Universes was not put together by a “making of the band” type of exploration, nor was it designed to fit a United Colors of Benetton ad. Universes created itself from the natural relationship born of friends and artists living in the same situations, working in the same circles, hitting on the same open-mike venues, writing with the same sensibilities. It was only natural for the five core members of Universes to come together as a community, one at a time.
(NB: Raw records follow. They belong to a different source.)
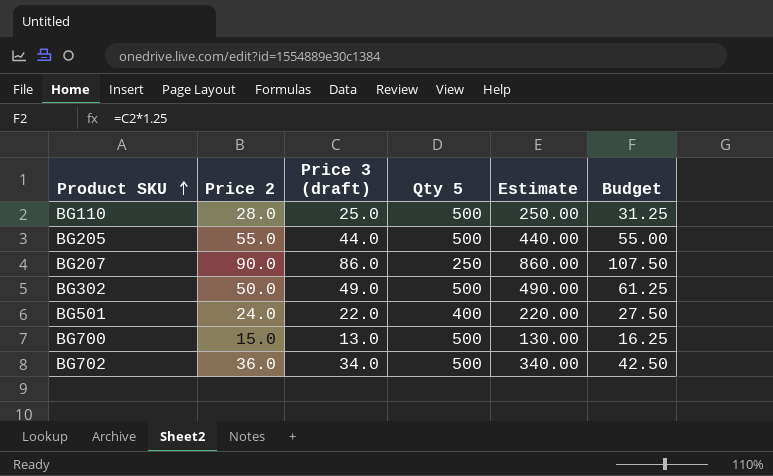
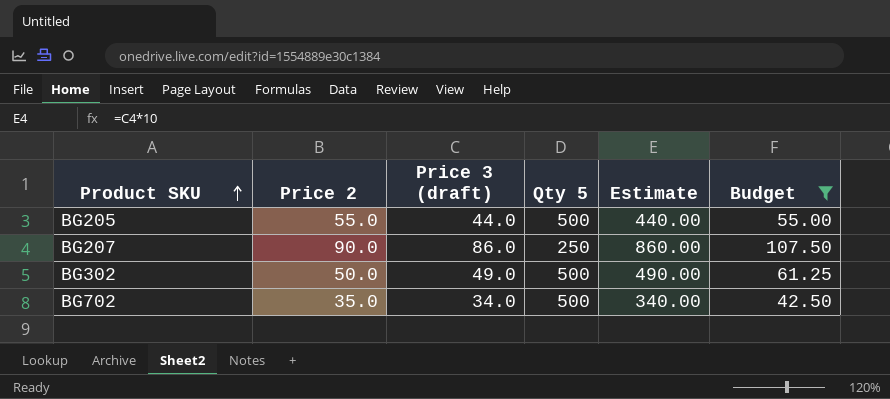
filter: none -> Budget >= 42.50
BG702 | Price 2: 36.0 -> 35.0

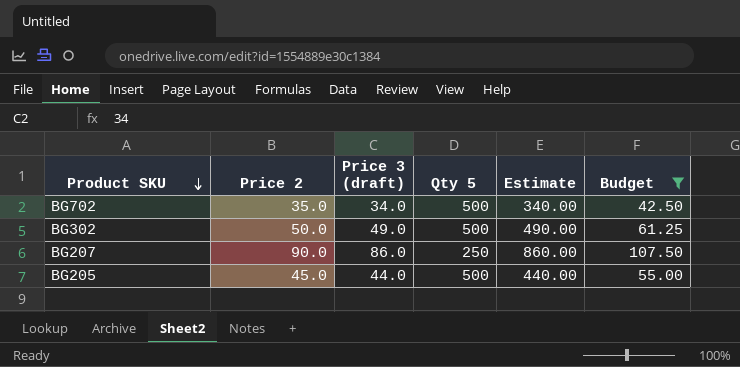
row order: Product SKU ascending -> Product SKU descending
BG205 | Price 2: 55.0 -> 45.0

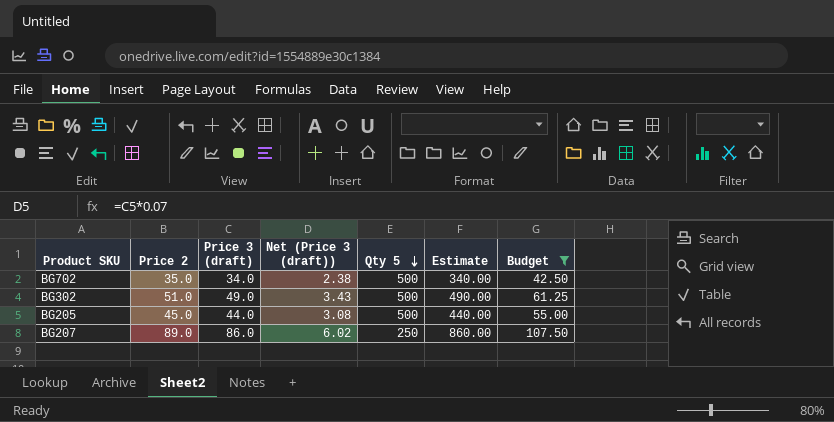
row order: Product SKU descending -> Qty 5 descending
column Net (Price 3 (draft)) | formula: none -> [Price 3 (draft)] * 0.07
BG302 | Price 2: 50.0 -> 51.0
BG207 | Price 2: 90.0 -> 89.0

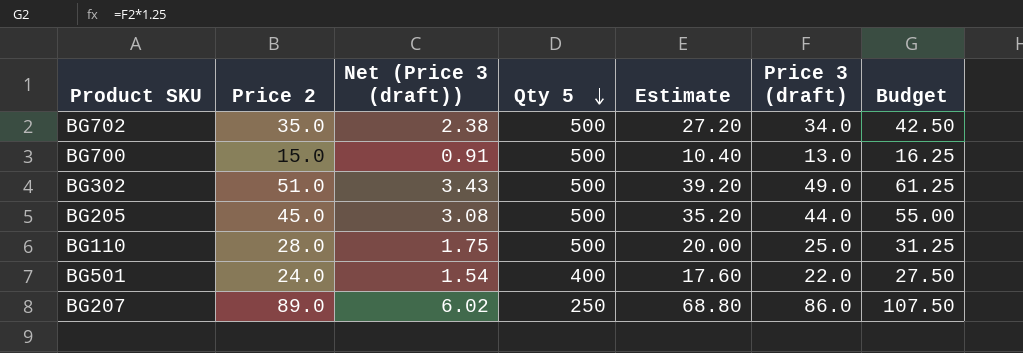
filter: Budget >= 42.50 -> none
column Estimate | formula: [Price 3 (draft)] * 10 -> [Price 3 (draft)] * 0.8
column Price 3 (draft) | position: 3 -> 6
We all met in the New York poetry scene—hitting at open mikes around the city was the name of our game. Varying in age range, ethnic backgrounds and experiences, each member of the troupe brings a different element of style to create five collaborating Universes in one very real world. Steven is the voice of jazz and literary style from the ’70s to now; Mildred the voice of cultural hybridity, mixing Spanish boleros with gospel, the blues and contemporary sounds and images; Gamal is “the bottom,” his roots reaching down into lyricism and music; Flaco, an old soul embedded in the young voice of salsa and NuYorican poetry; and Lemon, the voice that grinds through the streets of our reality, our urbanity. And, in this way, we found that “this ensemble would echo the exodus from exaggerated Ebonics to an eclectic experiment examining the everyday expression.”
In Slanguage, we promise to take you through what Lawrence Van Gelder of the New York Times described as:
... the underground rattlers, where the beggar, the battery seller and the religious rile the riders; to the streets, where walking is attitude; and to the tenements, where domestic disputes leave babiesdead. But God is here, too, and Ali and Jack Kerouac and the great Puerto Rican migration and Dr. Seuss; so along with the politics of dislocation and the problems of assimilation and richer and poorer neighborhoods and classrooms come fun and a feverish joy of language.
That joy, Van Gelder aptly noted, is “expressed in rap and riffs and gospel and bluesy laments, among other poetic forms.”
Welcome to our Universe and the language from which we are born. Where we reclaim our inherited voices and remix them with our own.
—Gamal A. Chasten, Lemon, Flaco Navaja, Mildred Ruiz and Steven Sapp
Universes will appear at the Mark Taper Forum in May.